When it comes to my own bagel preferences, I am open to creative recipes but believe that a bagel should be, fundamentally, a humble staple—relatively inexpensive and sold by the dozen, or a multiple thereof. A sandwich has its place, but bagels belong, first and foremost, in a paper sack, hot from the oven (they need not be toasted unless they’ve gone stale), grab-and-go. The new-wave shops, especially outside of New York, don’t all seem to embrace the bagel’s inherent utility. In Washington, D.C., at a café called Ellē, my six sourdough bagels came packaged in individual paper sleeves, as if they were croissants or artisanal chocolate-chip cookies. At Courage, I had to wait—and wait, and wait—for my half-dozen. As the sun grew hotter, and I paced back and forth, restlessly sipping on a rose-flavored lemonade, I had to wonder, What were they doing in there? You could imagine a chef adhering sesame seeds one at a time with a tweezer.

The newcomer bagel that best fits my vision can be found in New York but it was born—sorry, haters—in Westport, Connecticut. One day in the summer of 2020, Adam Goldberg, a flood-mitigation specialist in his forties, was floating in his pool with his cousin, “having margaritas at eight-thirty in the morning,” he recalled recently. “We looked at each other and we decided that it was too hot to make sourdough like we’d been making every other day for the whole pandemic.” They decided to make bagels instead, imagining that they’d be “more refreshing.” After just a couple of weeks of recipe-developing, Goldberg settled on his ideal formula, and it wasn’t long before he was selling bagels out of his back yard. Four years later, the business, PopUp Bagels, is growing rapidly, with multiple locations in Connecticut and in tony precincts including Greenwich Village, Palm Beach, and Wellesley, Massachusetts.

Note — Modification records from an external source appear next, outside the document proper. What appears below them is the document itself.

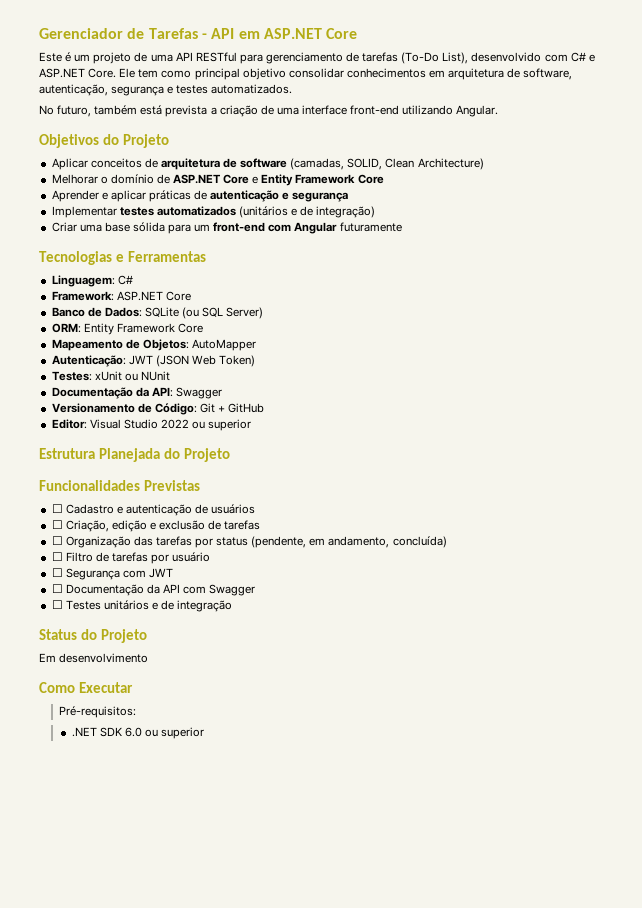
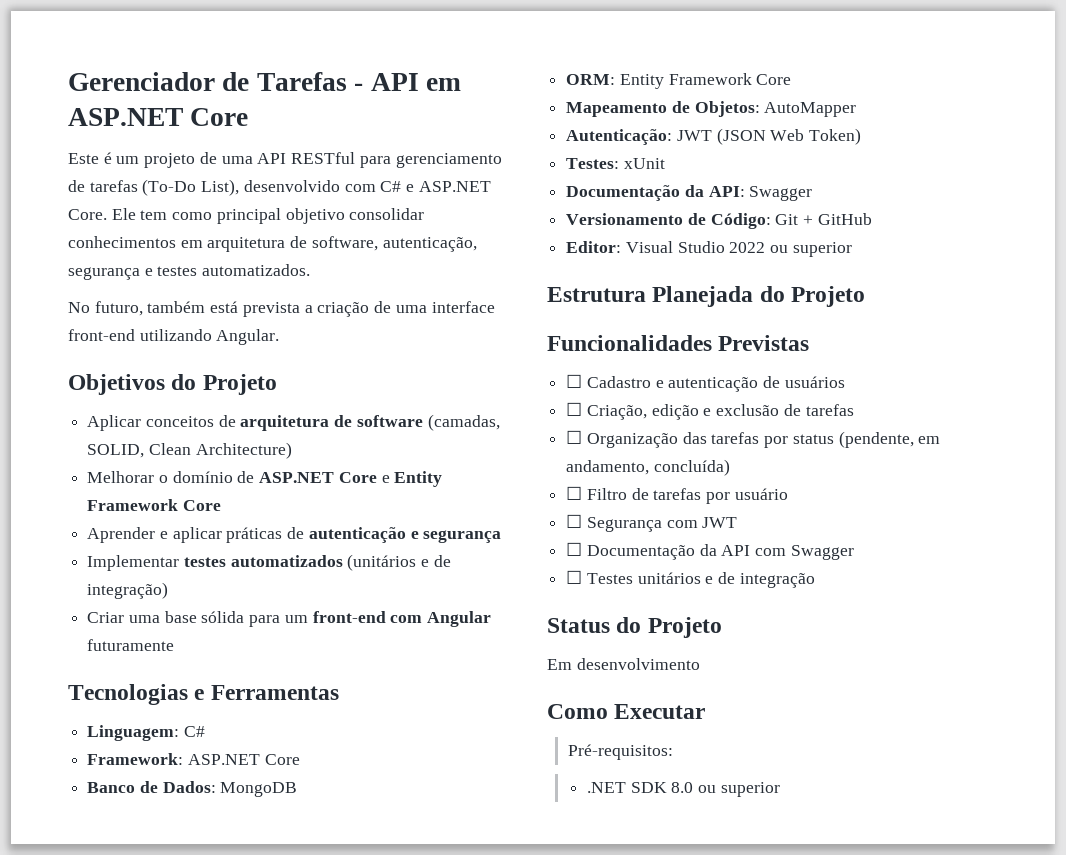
- Banco de Dados: SQLite (ou SQL Server)
+ Banco de Dados: MongoDB
- Testes: xUnit ou NUnit
+ Testes: xUnit
- .NET SDK 6.0 ou superior
+ .NET SDK 8.0 ou superior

PopUp offers, strictly, bagels and schmear, and if you preorder a dozen to pick up from the store, they will still be warm when the paper bag is passed to you. Goldberg is careful not to describe PopUp bagels as New York bagels. “It was the first thing we dropped from our branding,” he told me. “We’re our own style of bagel.” He uses a proprietary mix of flours and commercial yeast, no sourdough, and he has worked under the guidance of a “dough coach,” a championship baker he’s hired “to refine our recipe so that it’s more mobile.” When I asked him if he’d been aware, before getting into bagels, that there were people who called themselves dough coaches, he said, “No. In fact, my dough coach was unaware of it also. But once I told him he was my dough coach, he was very excited.”

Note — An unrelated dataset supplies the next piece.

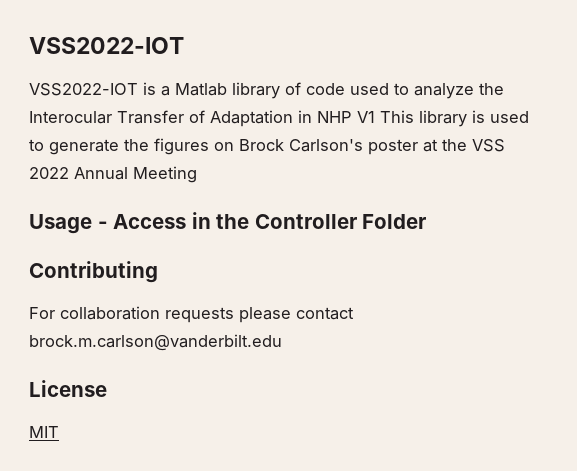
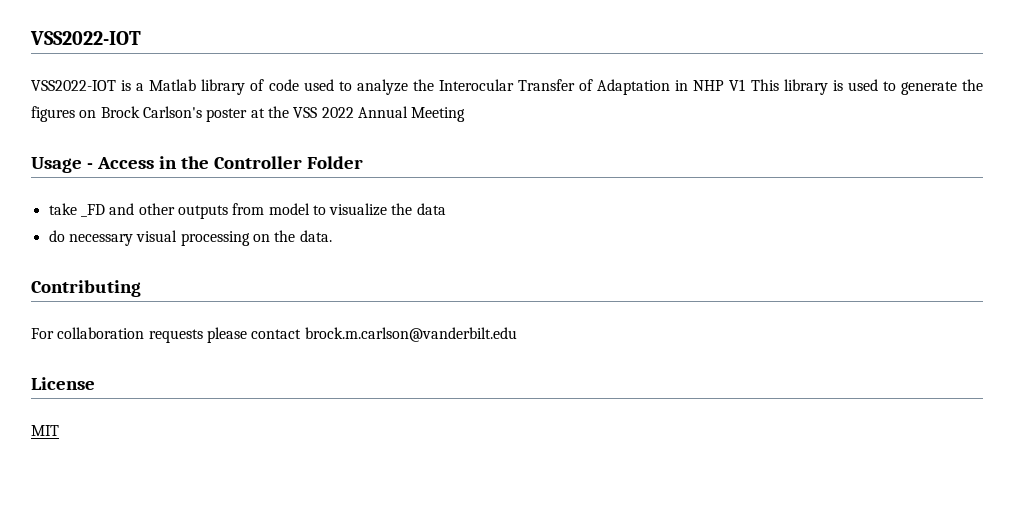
+ take _FD and other outputs from model to visualize the data
+ do necessary visual processing on the data.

A PopUp bagel is a bit less dense than the most traditional New York bagels; Goldberg wanted to make them light enough that you could comfortably eat more than one. In other ways, a PopUp bagel seems archetypal: small, chewy, with a crisp, golden-brown crust—urbane, and almost chic, in its restraint. Goldberg has kept the flavors classic, offering just plain, sesame, poppy, everything, and salt. He only gets playful with gimmicky (and sometimes great) cream-cheese flavors—Old Bay, ramp, coffee cake—and the occasional absurdist collaboration; just last week, PopUp and Dominique Ansel, of Cronut fame, introduced a limited-time-only Gruyère bagel with escargot butter, for a cool eighteen dollars.

This may seem like an awful lot of fuss over boiled bread with a hole in it, but pedantry is part of the fun. We enjoy outraging the purists and then posturing as purists ourselves, bringing our own tastes and associations to the image of the perfect bagel. I discussed this recently with Zoë Kanan, a pastry chef and baker who can make an excellent bagel anywhere (she once did a stint as a bagel consultant in Mexico City) and who will open a Jewish-ish bakery, called Elbow Bread, on the Lower East Side in May. Kanan and I were both introduced to bagels inauspiciously. Every day in elementary school, in New Haven, I ate a sandwich of Genoa salami on a squishy egg-flavored Lender’s bagel—the brand sold in plastic sleeves in the grocery store. Kanan grew up in Houston, where her weekly order at the Hot Bagel Shop was a strawberry bagel with strawberry cream cheese. Which is to say that, when it comes to bagels, we were blasphemers: in the High Court of Bagel, we’d be sternly sentenced to a penal colony.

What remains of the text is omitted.